About this task: Check every line of the records below for the string "install" and copy the ones that have it.

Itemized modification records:
◆ ◆ ◆ ◆
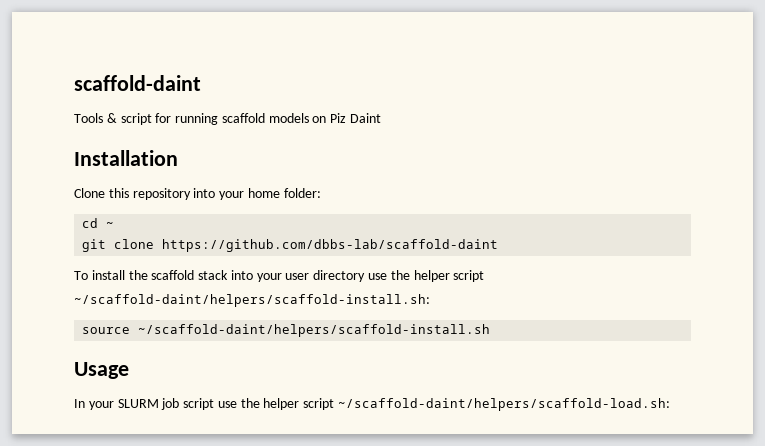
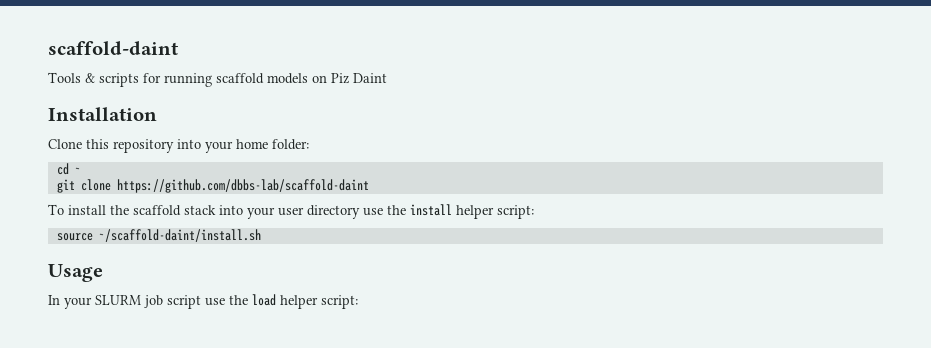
[120,113,152,125] script -> [99,73,139,87] scripts
[413,270,485,282] [74,294,430,307] helper script ~/scaffold-daint/helpers/scaffold-install.sh: -> [410,204,534,219] install helper script:
[138,324,491,337] ~/scaffold-daint/helpers/scaffold-install.sh -> [98,229,261,242] ~/scaffold-daint/install.sh
[263,398,671,411] helper script ~/scaffold-daint/helpers/scaffold-load.sh: -> [252,294,358,309] load helper script:

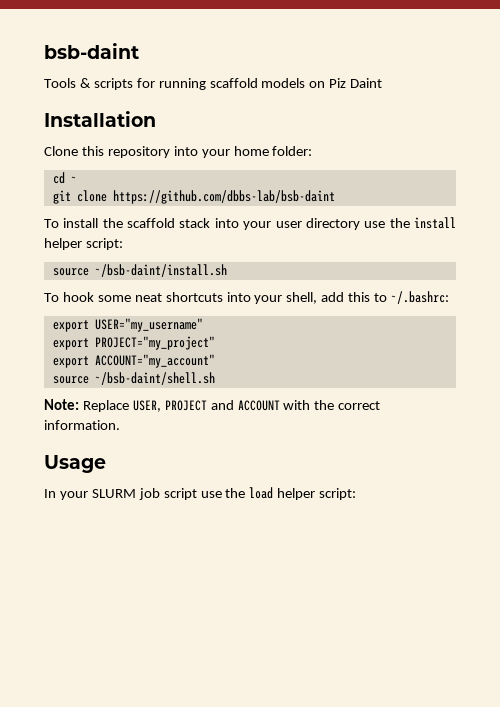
[48,41,178,55] scaffold-daint -> [44,43,139,59] bsb-daint
[116,179,369,193] https://github.com/dbbs-lab/scaffold-daint -> [112,190,335,204] https://github.com/dbbs-lab/bsb-daint
[98,229,261,242] ~/scaffold-daint/install.sh -> [94,264,227,277] [44,291,450,304] [52,318,203,332] [52,336,215,350] [52,354,215,368] [52,372,215,385] [44,399,381,412] [44,420,120,430] ~/bsb-daint/install.sh // To hook some neat shortcuts into your shell, add this to ~/.bashrc: // export USER="my_username" // export PROJECT="my_project" // export ACCOUNT="my_account" // source ~/bsb-daint/shell.sh // Note: Replace USER, PROJECT and ACCOUNT with the correct information.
◆ ◆ ◆ ◆
Response:
[413,270,485,282] [74,294,430,307] helper script ~/scaffold-daint/helpers/scaffold-install.sh: -> [410,204,534,219] install helper script:
[138,324,491,337] ~/scaffold-daint/helpers/scaffold-install.sh -> [98,229,261,242] ~/scaffold-daint/install.sh
[98,229,261,242] ~/scaffold-daint/install.sh -> [94,264,227,277] [44,291,450,304] [52,318,203,332] [52,336,215,350] [52,354,215,368] [52,372,215,385] [44,399,381,412] [44,420,120,430] ~/bsb-daint/install.sh // To hook some neat shortcuts into your shell, add this to ~/.bashrc: // export USER="my_username" // export PROJECT="my_project" // export ACCOUNT="my_account" // source ~/bsb-daint/shell.sh // Note: Replace USER, PROJECT and ACCOUNT with the correct information.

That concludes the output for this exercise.